Trump’s defense puts me in mind of the legal argument advanced in Bob Marley’s “I Shot the Sheriff.” So sit back and listen.

(I shot the sheriff
But I didn’t shoot no deputy, oh no! Oh!
I shot the sheriff
But I didn’t shoot no deputy, ooh, ooh, oo-ooh.)
Yeah! All around in my home town,
They’re tryin’ to track me down;
They say they want to bring me in guilty
For the killing of a deputy,
For the life of a deputy.
But I say:

Oh, now, now. Oh!
(I shot the sheriff.) – the sheriff.
(But I swear it was in self defense.)
Oh, no! (Ooh, ooh, oo-oh) Yeah!
I say: I shot the sheriff – Oh, Lord! –
(And they say it is a capital offence.)
Yeah! (Ooh, ooh, oo-oh) Yeah!

Sheriff John Brown always hated me,
For what, I don’t know:
Every time I plant a seed,
He said kill it before it grow –
He said kill them before they grow.
And so:

Read it in the news:
(I shot the sheriff.) Oh, Lord!
(But I swear it was in self defense.)
Where was the deputy? (Oo-oo-oh)
I say: I shot the sheriff,
But I swear it was in self defense. (Oo-oh) Yeah!

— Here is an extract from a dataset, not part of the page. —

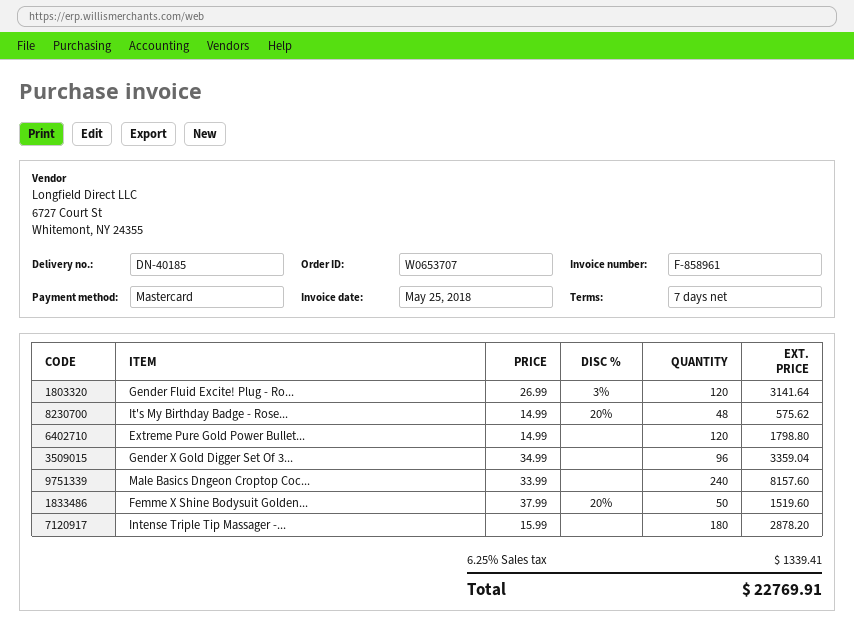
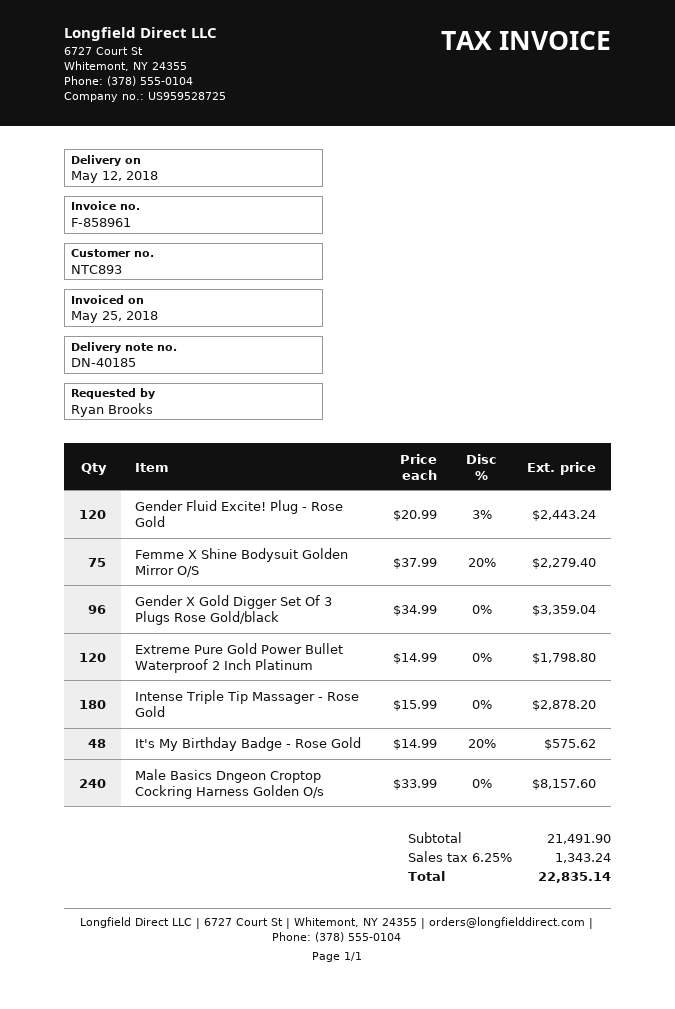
Gender Fluid Excite! Plug - Ro...: 120 x 26.99 - 3% = 3141.64 -> 120 x 20.99 - 3% = 2443.24
Femme X Shine Bodysuit Golden...: 50 x 37.99 - 20% = 1519.60 -> 75 x 37.99 - 20% = 2279.40
tax: 6.25% = 1339.41 -> 6.25% = 1343.24
total: 22769.91 -> 22835.14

Freedom came my way one day
And I started out of town, yeah!
All of a sudden I saw sheriff John Brown
Aiming to shoot me down,
So I shot – I shot – I shot him down and I say:
If I am guilty I will pay.

(I shot the sheriff,)
But I say (But I didn’t shoot no deputy),
I didn’t shoot no deputy (oh, no-oh), oh no!
(I shot the sheriff.) I did!
But I didn’t shoot no deputy. Oh! (Oo-oo-ooh)

Reflexes had got the better of me
And what is to be must be:
Every day the bucket a-go a well,
One day the bottom a-go drop out,
One day the bottom a-go drop out.
I say:

I – I – I – I shot the sheriff.
Lord, I didn’t shot the deputy. Yeah!
I – I (shot the sheriff) –
But I didn’t shoot no deputy, yeah! No, yeah!